Xia Michelle, Singhi Aatur D, Dudley Beth, Brand Randall, Nikiforova Marina, Pai Reetesh K
Departments of *Pathology †Internal Medicine, Division of Gastroenterology, University of Pittsburgh Medical Center, Pittsburgh, PA.
Appl Immunohistochem Mol Morphol. 2017 Jul;25(6):399-406. doi: 10.1097/PAI.0000000000000389.
Universal screening for Lynch syndrome has been advocated for colorectal carcinoma but its utility in small bowel adenocarcinoma has not been reported. We analyzed a consecutive series of 71 small bowel adenocarcinomas identified over an 8-year period for DNA mismatch repair (MMR) protein expression to (1) compare the clinicopathologic features of small bowel adenocarcinoma stratified into MMR-deficient (MMRD) and MMR-proficient (MMRP) groups and (2) examine the patterns of MMR protein expression in small bowel adenocarcinoma compared with colorectal carcinoma. Six of 71 (8.5%) small bowel adenocarcinomas and 149 of 1291 (11.5%) colorectal carcinomas demonstrated MMRD. The 6 MMRD small bowel adenocarcinomas had the following expression pattern: 3 with concurrent loss of MSH2 and MSH6, 1 with isolated loss of MSH6, and 2 with concurrent loss of MLH1 and PMS2 in patients with a family history suggestive of genetic cancer susceptibility. Histopathology suggestive of MMR protein deficiency as proposed by the revised Bethesda guidelines was commonly seen in both MMRP (63%) and MMRD (67%) small bowel adenocarcinomas (P>0.05). MMRD small bowel adenocarcinoma more frequently demonstrated abnormalities of MSH2 and/or MSH6 (4/6, 67%) compared with MMRD colorectal carcinoma (23/149, 15%) (P=0.01). None of the MMRD small bowel adenocarcinomas harbored the BRAF V600E mutation, whereas 60% of MMRD colorectal carcinomas were positive for BRAF V600E with concurrent loss of MLH1 and PMS2 expression. Small bowel adenocarcinoma more frequently harbored Lynch syndrome-associated MMRD compared with colorectal carcinoma, providing support for screening of small bowel adenocarcinoma to identify patients at risk for Lynch syndrome. In contrast to colorectal carcinoma, sporadic MLH1 deficiency is not seen in small bowel adenocarcinoma. Clinicopathologic and histologic features do not distinguish between MMRP and MMRD small bowel adenocarcinoma indicating that universal screening in small bowel adenocarcinoma is necessary to detect patients at risk for Lynch syndrome.
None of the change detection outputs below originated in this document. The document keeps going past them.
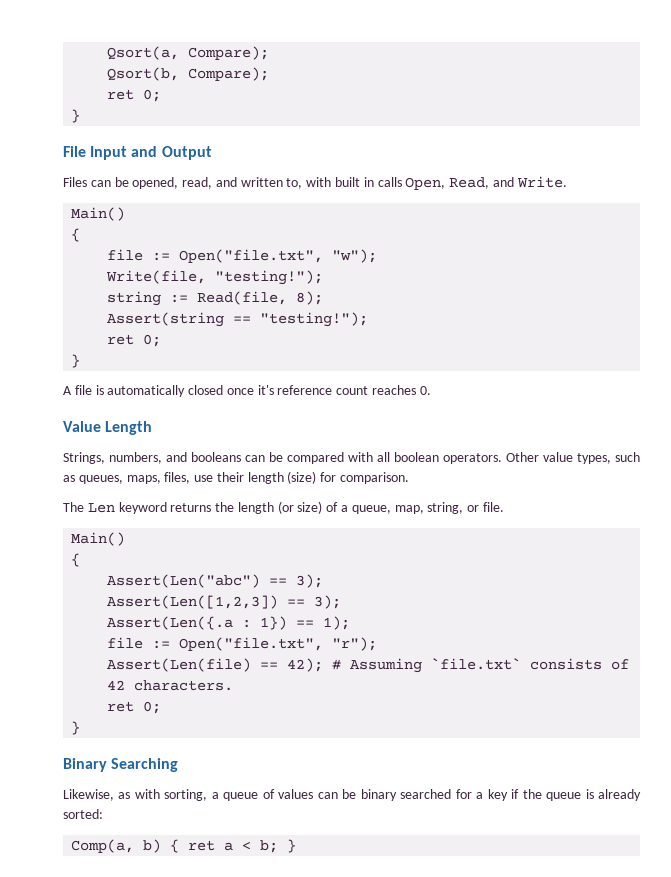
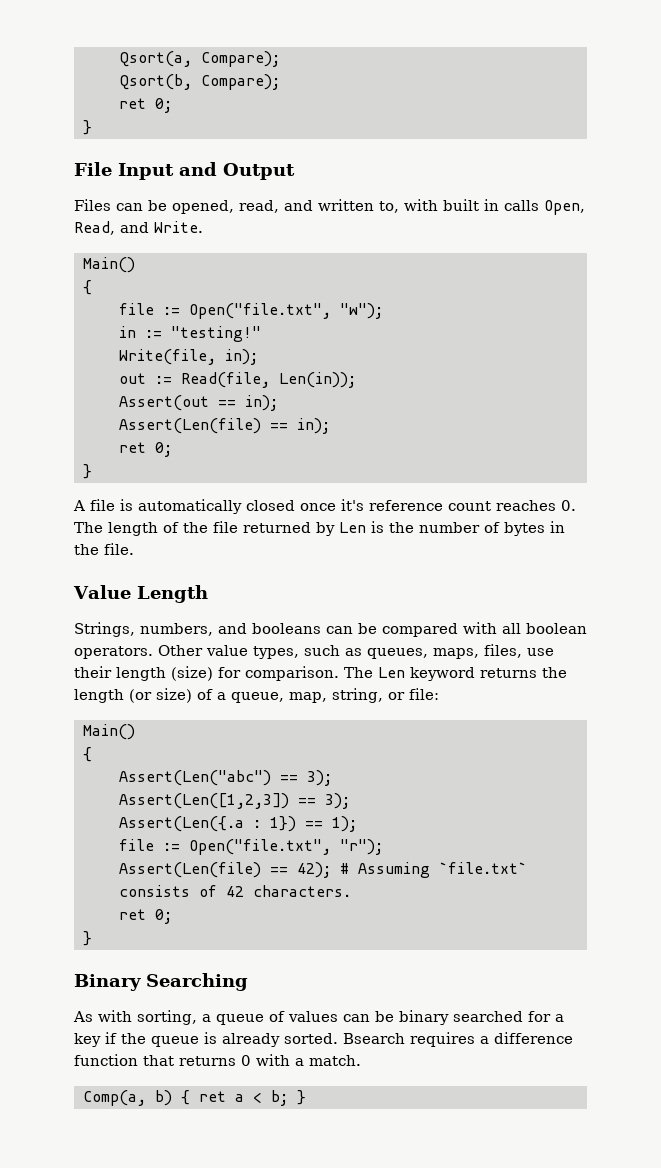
[106,270,324,285] [107,291,324,306] [107,312,369,327] Write(file, "testing!"); // string := Read(file, 8); // Assert(string == "testing!"); -> [119,326,261,342] [119,349,258,365] [119,372,356,388] [119,395,278,411] [119,418,330,434] in := "testing!" // Write(file, in); // out := Read(file, Len(in)); // Assert(out == in); // Assert(Len(file) == in);
(431, 390) none -> [74,521,565,536] [74,543,134,555] The length of the file returned by Len is the number of bytes in the file.
(410, 478) // -> (339, 673) none
[482,502,504,512] file. -> [409,688,439,700] file:
[63,789,131,801] Likewise, as -> [73,1011,93,1022] As
[63,809,103,819] sorted: -> [284,1032,573,1047] [74,1054,361,1066] sorted. Bsearch requires a difference function that returns 0 with a match.

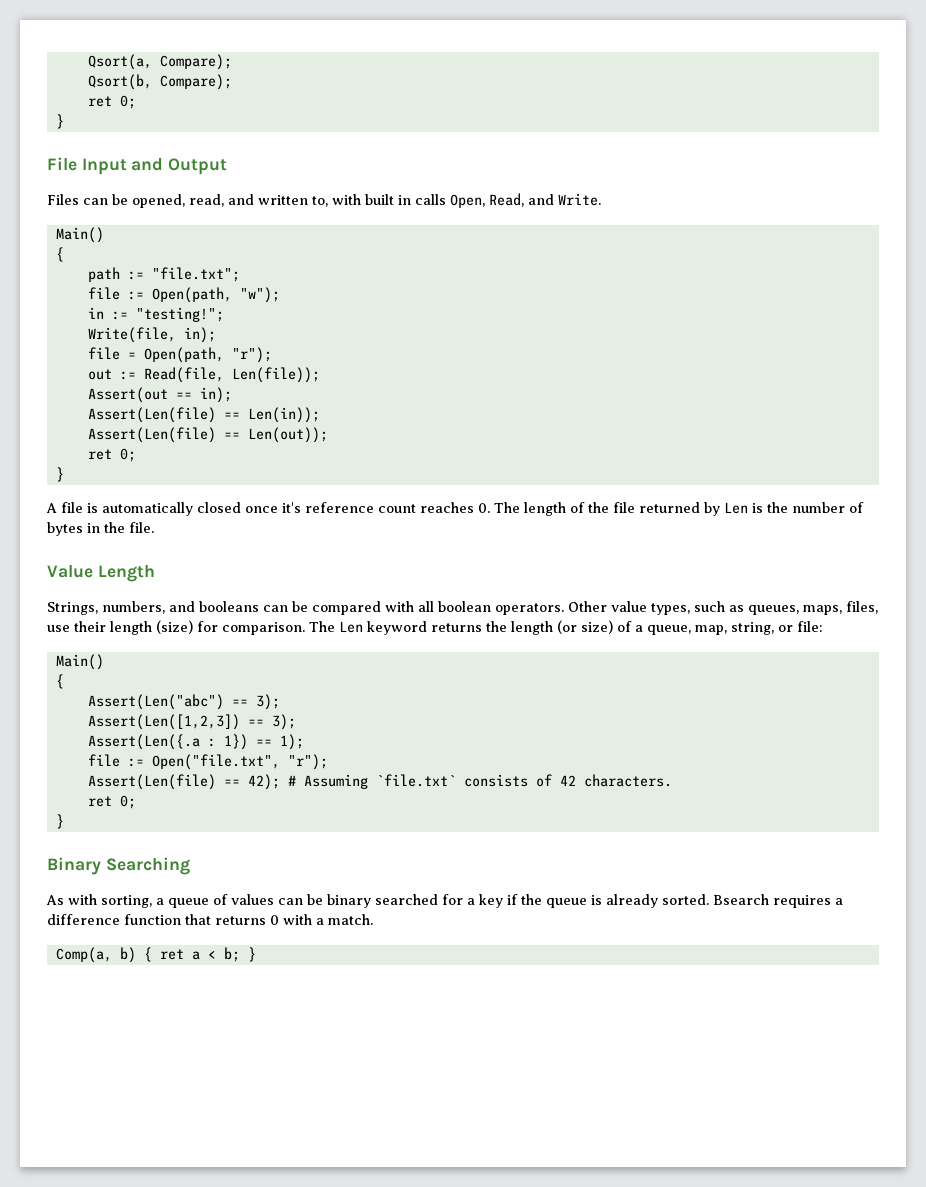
[119,303,331,319] // file := Open("file.txt", -> [87,267,240,282] [87,287,232,303] // path := "file.txt"; // file := Open(path,
[171,326,261,342] "testing!" -> [135,307,224,322] "testing!";
(258, 357) none -> [87,347,272,363] // file = Open(path, "r");
[279,372,356,388] Len(in)); -> [231,367,320,383] Len(file));
[297,418,330,434] in); -> [247,407,320,423] [87,427,328,443] Len(in)); // Assert(Len(file) == Len(out));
针对林奇综合征进行结直肠癌的普遍筛查已得到提倡,但尚未见其在小肠腺癌中的应用报道。我们分析了连续8年中确诊的71例小肠腺癌,检测其DNA错配修复(MMR)蛋白表达情况,目的是(1)比较分为错配修复缺陷(MMRD)组和错配修复功能正常(MMRP)组的小肠腺癌的临床病理特征,以及(2)研究与结直肠癌相比,小肠腺癌中MMR蛋白的表达模式。71例小肠腺癌中有6例(8.5%)表现为MMRD,1291例结直肠癌中有149例(11.5%)表现为MMRD。6例MMRD小肠腺癌具有以下表达模式:3例同时缺失MSH2和MSH6,1例单独缺失MSH6,2例在有遗传癌症易感性家族史的患者中同时缺失MLH1和PMS2。按照修订的贝塞斯达指南提出的提示MMR蛋白缺陷的组织病理学表现,在MMRP(63%)和MMRD(67%)小肠腺癌中均较为常见(P>0.05)。与MMRD结直肠癌(23/149,15%)相比,MMRD小肠腺癌更常出现MSH2和/或MSH6异常(4/6,67%)(P=0.01)。MMRD小肠腺癌均未检测到BRAF V600E突变,而60%的MMRD结直肠癌BRAF V600E呈阳性,同时伴有MLH1和PMS2表达缺失。与结直肠癌相比,小肠腺癌更常伴有林奇综合征相关的MMRD,这为筛查小肠腺癌以识别林奇综合征高危患者提供了依据。与结直肠癌不同,小肠腺癌中未发现散发性MLH1缺陷。临床病理和组织学特征无法区分MMRP和MMRD小肠腺癌,这表明对小肠腺癌进行普遍筛查对于检测林奇综合征高危患者是必要的。